Sugar ●
TL;DR. This ingredient is used mainly as a humectant, and in crystalline products it can act as a water-soluble physical exfoliant. It also helps adjust texture and sweetness in lip care or oral-care-adjacent formats.
What does Sugar do in a cosmetic formula?
This ingredient is used mainly as a humectant, and in crystalline products it can act as a water-soluble physical exfoliant. It also helps adjust texture and sweetness in lip care or oral-care-adjacent formats.
Is Sugar clean?
It is generally well tolerated, low in sensitization concern, and not a common restricted-list issue in clean-beauty standards. The main formulation caveat is microbial support in water-based products, so preservation still matters.
Is Sugar sustainable?
This material is typically plant-derived from cane or beet crops and is readily biodegradable. Its sustainability profile depends more on agriculture, water use, land use, and labor practices than on persistence after use.
Is Sugar COSMOS-approved?
It is permitted in COSMOS-natural and COSMOS-organic products when sourced and processed in a compliant way. It fits Green Chemistry well through renewable feedstocks, biodegradability, and relatively simple aqueous extraction and crystallization.
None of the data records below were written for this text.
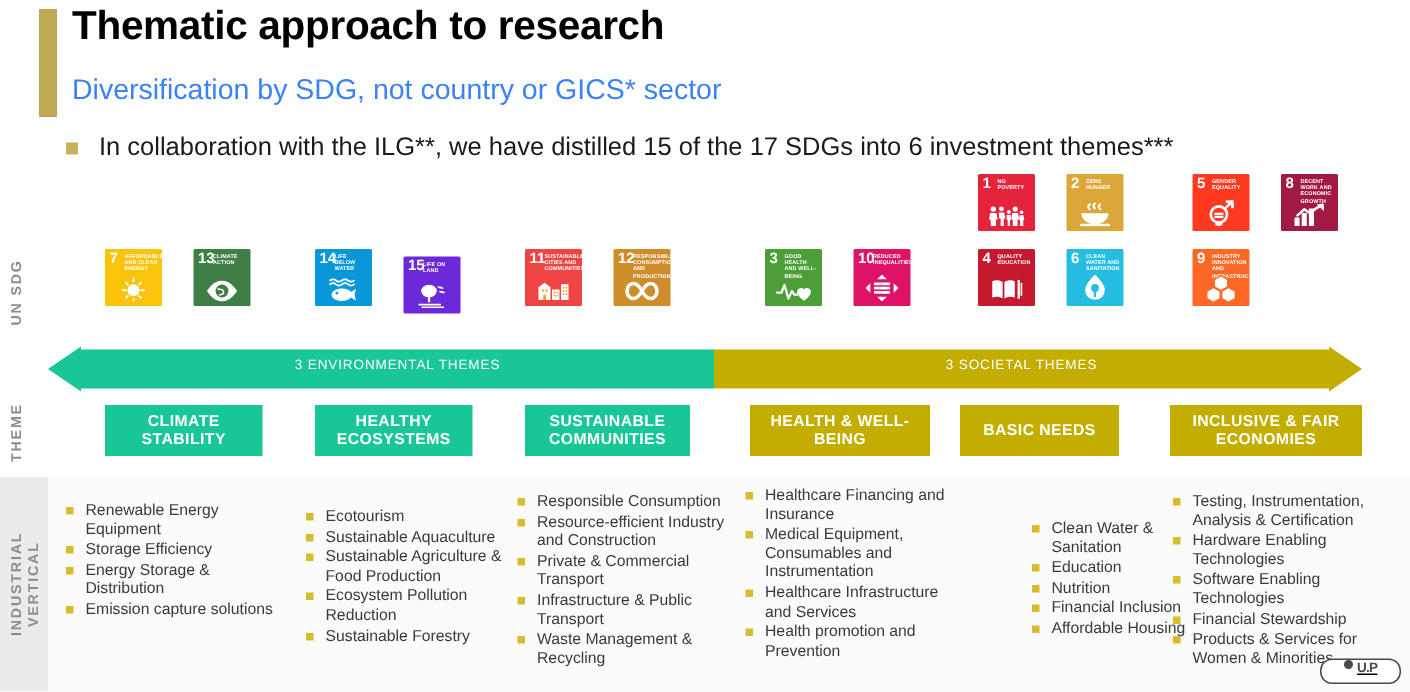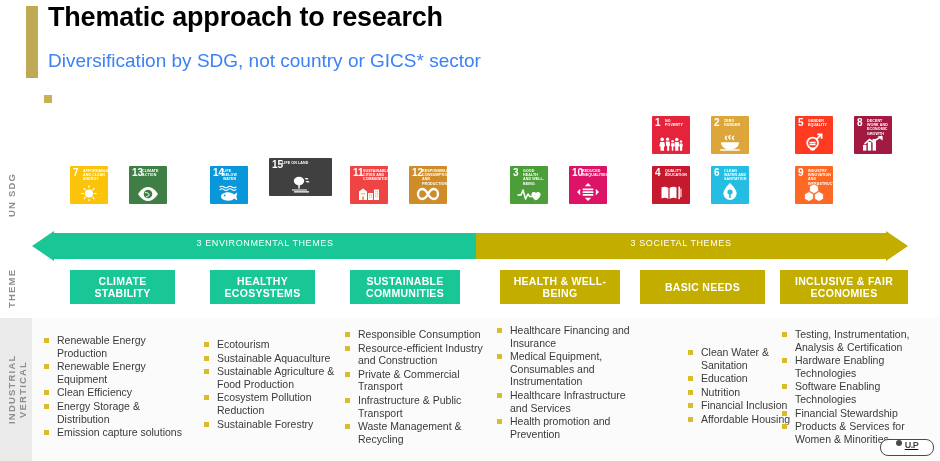--- a/index.html
+++ b/index.html
@@ -124,20 +124,21 @@
 </style>
 </head>
 <body>
 
 <div class="slide">
 
   <div class="title-bar"></div>
   <div class="title">Thematic approach to research</div>
   <div class="subtitle">Diversification by SDG, not country or GICS* sector</div>
   <div class="lead-bullet"></div>
+  <div class="lead-text">In collaboration with the ILG**, we have distilled 15 of the 17 SDGs into 6 investment themes***</div>
 
   <div class="grey-panel"></div>
   <div class="grey-panel-inner"></div>
 
   <div class="vlabel" id="v-unsdg">UN SDG</div>
   <div class="vlabel" id="v-theme">THEME</div>
   <div class="vlabel" id="v-indvert">INDUSTRIAL VERTICAL</div>
 
   <div id="sdg-layer">
       <div class="sdg" style="left: 70px; top: 166px; background: rgb(252, 195, 11);"><span class="num">7</span><span class="lbl">AFFORDABLE AND CLEAN ENERGY</span><span><svg width="20" height="17" viewBox="0 0 20 17">
@@ -158,21 +159,21 @@
       <div class="sdg" style="left: 210px; top: 166px; background: rgb(10, 151, 217);"><span class="num">14</span><span class="lbl">LIFE BELOW WATER</span><span><svg width="22" height="17" viewBox="0 0 22 17">
             <g fill="none" stroke="#fff" stroke-width="1.1" stroke-linecap="round">
               <path d="M2 3q2-1.6 4 0t4 0 4 0 4 0"></path>
               <path d="M2 5.6q2-1.6 4 0t4 0 4 0 4 0"></path>
             </g>
             <g fill="#fff">
               <path d="M3 12.5c0-2.4 3.4-4.2 7-4.2 2.6 0 4.9 1 6.1 2.3l3.2-2.1-.9 4 .9 4-3.2-2.1C14.9 15.7 12.6 16.7 10 16.7c-3.6 0-7-1.8-7-4.2z"></path>
             </g>
             <circle cx="6.6" cy="11.4" r=".9" fill="#0a97d9"></circle>
           </svg></span></div>
-      <div class="sdg" style="left: 269px; top: 158px; background: #404040; padding-left: 25px;"><span class="num">15</span><span class="lbl">LIFE ON LAND</span><span><svg width="22" height="18" viewBox="0 0 22 18">
+      <div class="sdg" style="left: 269px; top: 171px; background: #6d28d9;"><span class="num">15</span><span class="lbl">LIFE ON LAND</span><span><svg width="22" height="18" viewBox="0 0 22 18">
             <g fill="#fff">
               <ellipse cx="9" cy="6" rx="5.2" ry="4.2"></ellipse>
               <rect x="8.3" y="8.5" width="1.5" height="5"></rect>
               <path d="M2 14.5h15v1.1H2zM4 16.3h15v1.1H4z"></path>
               <path d="M14.5 3.2c1.8-.5 3.5 0 4.4.9-1.4.6-3.2.6-4.4-.9z"></path>
               <path d="M15.5 6.2c1.8-.5 3.5 0 4.4.9-1.4.6-3.2.6-4.4-.9z"></path>
             </g>
           </svg></span></div>
       <div class="sdg" style="left: 350px; top: 166px; background: #ef4444;"><span class="num">11</span><span class="lbl">SUSTAINABLE CITIES AND COMMUNITIES</span><span><svg width="22" height="17" viewBox="0 0 22 17">
             <g fill="#fff">
@@ -294,29 +295,28 @@
         <path d="M444 2 H854 V0 L876 15 L854 30 V28 H444 Z" fill="#c3ae00"></path>
       </svg>
       <div class="band-label" style="left: 22px; width: 422px;">3 ENVIRONMENTAL THEMES</div>
       <div class="band-label" style="left: 444px; width: 410px;">3 SOCIETAL THEMES</div>
     </div>
   <div id="theme-layer">
       <div class="themebox env" style="left: 70px; width: 105px;">CLIMATE STABILITY</div>
       <div class="themebox env" style="left: 210px; width: 105px;">HEALTHY ECOSYSTEMS</div>
       <div class="themebox env" style="left: 350px; width: 110px;">SUSTAINABLE COMMUNITIES</div>
       <div class="themebox soc" style="left: 500px; width: 120px;">HEALTH &amp; WELL-BEING</div>
-      <div class="themebox soc" style="left: 640px; width: 125px;">BASIC NEEDS</div>
+      <div class="themebox soc" style="left: 640px; width: 106px;">BASIC NEEDS</div>
       <div class="themebox soc" style="left: 780px; width: 128px;">INCLUSIVE &amp; FAIR ECONOMIES</div>
     </div>
   <div id="vertical-layer">
       <div class="col" style="left: 44px; top: 334px; width: 150px;">
         <ul>
-          <li>Renewable Energy Production</li>
           <li>Renewable Energy Equipment</li>
-          <li>Clean Efficiency</li>
+          <li>Storage Efficiency</li>
           <li>Energy Storage &amp; Distribution</li>
           <li>Emission capture solutions</li>
         </ul>
       </div>
       <div class="col" style="left: 204px; top: 338px; width: 150px;">
         <ul>
           <li>Ecotourism</li>
           <li>Sustainable Aquaculture</li>
           <li>Sustainable Agriculture &amp; Food Production</li>
           <li>Ecosystem Pollution Reduction</li>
How does Sugar work chemically?
The molecule is a nonionic disaccharide made from one glucose unit and one fructose unit linked by a glycosidic bond. Use levels vary widely, roughly 1 to 10% for humectancy and much higher in rinse-off scrub formats, and it is stable when dry but can hydrolyze under acidic heat and can support microbial growth in water-containing formulas.